The production process is called rendering. Raw poultry parts are collected from slaughterhouses and cooked at high temperatures, typically starting around 100°C and sometimes reaching 140°C or higher under pressure. This breaks down the raw tissue, kills bacteria, and drives off moisture. The resulting material is then pressed to separate fat from the protein-rich solids, dried further, and ground into a uniform powder.

The high heat serves two purposes: it concentrates the protein by removing water (raw poultry parts are mostly water, while the finished meal contains very little), and it destroys pathogens like Salmonella. Temperatures above 80°C during processing are standard for pathogen control, with studies showing a 3- to 4-log reduction in bacteria, meaning 99.9% to 99.99% of organisms are eliminated. After rendering, manufacturers often add preservatives to prevent the fat in the meal from going rancid during storage.

Why Pet Food Companies Use It

Cost is the obvious reason, but it’s not the only one. Poultry by-product meal delivers a concentrated source of animal protein at a lower price point than whole meat or poultry meal. Because the water has been removed, a smaller amount of by-product meal delivers more protein per pound than fresh chicken, which is roughly 70% water. When you see “chicken” listed as the first ingredient in a pet food, it may actually contribute less total protein than poultry by-product meal listed second or third, simply because of the water weight difference.

Organ meats also bring nutritional value that pure muscle meat doesn’t. Liver, for example, is rich in certain vitamins and minerals. The inclusion of varied tissue types can create a broader nutrient profile than muscle meat alone, though the tradeoff is less consistency between production runs.

The Environmental Angle

Rendering is one of the largest recycling operations most people have never heard of. In the United States and Canada, the rendering industry processes roughly 62 billion pounds of raw animal materials annually, turning them into about 31.4 billion pounds of usable fat, oil, and protein products.

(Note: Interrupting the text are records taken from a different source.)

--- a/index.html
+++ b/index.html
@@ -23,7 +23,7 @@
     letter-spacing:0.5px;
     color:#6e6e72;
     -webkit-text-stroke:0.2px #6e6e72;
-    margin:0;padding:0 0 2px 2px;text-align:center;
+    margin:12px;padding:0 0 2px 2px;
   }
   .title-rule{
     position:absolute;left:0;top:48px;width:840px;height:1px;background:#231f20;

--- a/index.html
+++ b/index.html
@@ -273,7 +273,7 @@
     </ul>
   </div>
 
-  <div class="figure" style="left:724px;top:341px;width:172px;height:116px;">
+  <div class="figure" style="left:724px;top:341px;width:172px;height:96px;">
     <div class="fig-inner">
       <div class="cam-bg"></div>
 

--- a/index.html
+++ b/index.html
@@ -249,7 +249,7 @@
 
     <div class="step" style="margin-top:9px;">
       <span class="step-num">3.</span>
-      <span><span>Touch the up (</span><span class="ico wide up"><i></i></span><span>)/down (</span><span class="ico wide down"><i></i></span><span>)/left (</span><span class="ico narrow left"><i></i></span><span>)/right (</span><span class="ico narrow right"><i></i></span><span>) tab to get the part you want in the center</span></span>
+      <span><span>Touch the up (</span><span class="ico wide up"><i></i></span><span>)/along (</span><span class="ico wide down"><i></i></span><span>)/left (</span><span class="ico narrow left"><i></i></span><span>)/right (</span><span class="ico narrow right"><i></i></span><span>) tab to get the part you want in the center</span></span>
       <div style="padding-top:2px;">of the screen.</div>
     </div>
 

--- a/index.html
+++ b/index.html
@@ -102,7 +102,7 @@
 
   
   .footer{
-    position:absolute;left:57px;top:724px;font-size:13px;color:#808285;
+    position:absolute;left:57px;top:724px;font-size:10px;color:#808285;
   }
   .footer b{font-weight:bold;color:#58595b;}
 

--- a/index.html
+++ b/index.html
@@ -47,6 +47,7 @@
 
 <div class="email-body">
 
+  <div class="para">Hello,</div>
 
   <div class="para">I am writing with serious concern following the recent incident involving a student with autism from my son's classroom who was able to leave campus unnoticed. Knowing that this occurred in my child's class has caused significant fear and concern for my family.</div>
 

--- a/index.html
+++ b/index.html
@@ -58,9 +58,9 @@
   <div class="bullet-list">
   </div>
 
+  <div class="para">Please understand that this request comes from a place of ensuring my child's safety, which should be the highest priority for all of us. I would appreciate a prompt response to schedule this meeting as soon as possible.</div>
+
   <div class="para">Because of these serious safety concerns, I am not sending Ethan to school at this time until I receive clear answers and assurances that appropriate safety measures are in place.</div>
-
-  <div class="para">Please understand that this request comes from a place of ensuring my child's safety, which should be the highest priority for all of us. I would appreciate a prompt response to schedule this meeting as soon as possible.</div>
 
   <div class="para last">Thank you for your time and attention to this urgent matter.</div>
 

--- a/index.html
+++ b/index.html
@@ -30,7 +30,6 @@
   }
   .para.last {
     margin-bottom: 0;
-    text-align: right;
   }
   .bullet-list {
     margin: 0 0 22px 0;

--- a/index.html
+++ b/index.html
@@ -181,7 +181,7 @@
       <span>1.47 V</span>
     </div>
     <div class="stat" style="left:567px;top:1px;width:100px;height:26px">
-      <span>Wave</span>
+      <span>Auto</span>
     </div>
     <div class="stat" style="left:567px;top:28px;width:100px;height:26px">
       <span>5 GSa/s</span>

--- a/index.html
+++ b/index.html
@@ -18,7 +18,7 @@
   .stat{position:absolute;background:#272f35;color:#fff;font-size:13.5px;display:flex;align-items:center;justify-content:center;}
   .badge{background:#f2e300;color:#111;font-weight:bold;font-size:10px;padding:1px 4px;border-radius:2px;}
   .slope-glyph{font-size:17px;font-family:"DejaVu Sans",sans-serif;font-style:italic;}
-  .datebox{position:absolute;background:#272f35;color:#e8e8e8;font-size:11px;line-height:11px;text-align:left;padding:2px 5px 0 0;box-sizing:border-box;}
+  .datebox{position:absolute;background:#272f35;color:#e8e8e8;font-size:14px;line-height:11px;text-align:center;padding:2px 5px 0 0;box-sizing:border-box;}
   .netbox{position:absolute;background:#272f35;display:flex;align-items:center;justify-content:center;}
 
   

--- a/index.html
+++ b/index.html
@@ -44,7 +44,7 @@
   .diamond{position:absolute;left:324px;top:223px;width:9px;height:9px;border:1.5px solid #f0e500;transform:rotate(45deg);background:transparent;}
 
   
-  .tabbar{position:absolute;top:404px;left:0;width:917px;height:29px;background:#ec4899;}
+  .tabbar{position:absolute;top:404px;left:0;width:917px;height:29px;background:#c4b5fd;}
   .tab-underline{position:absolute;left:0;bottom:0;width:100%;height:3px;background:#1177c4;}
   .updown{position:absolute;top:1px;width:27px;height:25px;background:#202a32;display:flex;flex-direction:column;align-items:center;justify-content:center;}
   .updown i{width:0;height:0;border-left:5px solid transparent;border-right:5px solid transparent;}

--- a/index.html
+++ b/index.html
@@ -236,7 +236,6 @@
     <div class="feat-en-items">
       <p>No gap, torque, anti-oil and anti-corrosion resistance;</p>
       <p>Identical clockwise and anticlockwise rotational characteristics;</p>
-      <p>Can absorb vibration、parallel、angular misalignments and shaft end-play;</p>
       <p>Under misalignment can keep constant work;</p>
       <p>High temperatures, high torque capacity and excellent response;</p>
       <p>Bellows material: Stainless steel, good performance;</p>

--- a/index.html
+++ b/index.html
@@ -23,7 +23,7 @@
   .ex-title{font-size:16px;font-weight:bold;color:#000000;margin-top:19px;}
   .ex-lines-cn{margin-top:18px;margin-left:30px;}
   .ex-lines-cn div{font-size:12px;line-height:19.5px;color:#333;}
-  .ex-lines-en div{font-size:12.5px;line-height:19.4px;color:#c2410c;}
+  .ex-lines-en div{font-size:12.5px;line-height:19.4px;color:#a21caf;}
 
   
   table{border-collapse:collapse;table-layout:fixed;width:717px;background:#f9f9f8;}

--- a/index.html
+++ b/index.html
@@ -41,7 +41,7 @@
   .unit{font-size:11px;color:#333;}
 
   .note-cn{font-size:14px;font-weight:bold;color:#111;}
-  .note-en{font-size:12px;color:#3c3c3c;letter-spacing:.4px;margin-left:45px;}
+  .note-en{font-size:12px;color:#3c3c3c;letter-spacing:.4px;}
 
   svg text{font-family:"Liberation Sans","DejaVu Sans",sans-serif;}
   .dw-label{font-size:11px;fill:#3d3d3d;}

Without this system, those materials would need to be disposed of some other way.

The environmental math is striking. If all renderable animal by-products were sent to landfills instead of being processed, available landfill space in the U.S. would fill up in approximately four years. An average rendering plant sequesters about five times more greenhouse gases than it produces, and the industry overall avoids at least 90% of the potential emissions compared to industrial composting. That’s the equivalent of removing 18.5 million cars from the road each year. Using by-product meal in pet food is, in effect, a form of recycling that keeps enormous volumes of organic waste out of the waste stream.

Quality Varies Between Brands

Not all poultry by-product meal is created equal. The wide ranges in protein (52% to 70%) and mineral content (8% to 18%) reflect real differences in source material and processing. A higher ash percentage generally means more bone was included, which increases calcium but dilutes the protein concentration. Premium pet food manufacturers typically specify tighter composition standards from their suppliers, selecting for higher protein and lower ash.

Processing temperature and duration also affect quality. Gentler drying preserves more of the amino acids in their digestible form, while aggressive high-heat drying can damage proteins and reduce how much nutrition your pet actually absorbs. Some manufacturers use shorter, higher-temperature flash drying followed by a lower-temperature finishing step, which appears to better preserve digestibility compared to prolonged high-heat methods.

The ingredient itself isn’t inherently good or bad. A well-sourced, carefully processed poultry by-product meal can be a highly digestible protein source. A poorly processed one with excessive bone content and heat-damaged proteins delivers less usable nutrition despite looking identical on the label. The challenge for pet owners is that the ingredient name tells you nothing about which version ended up in the bag.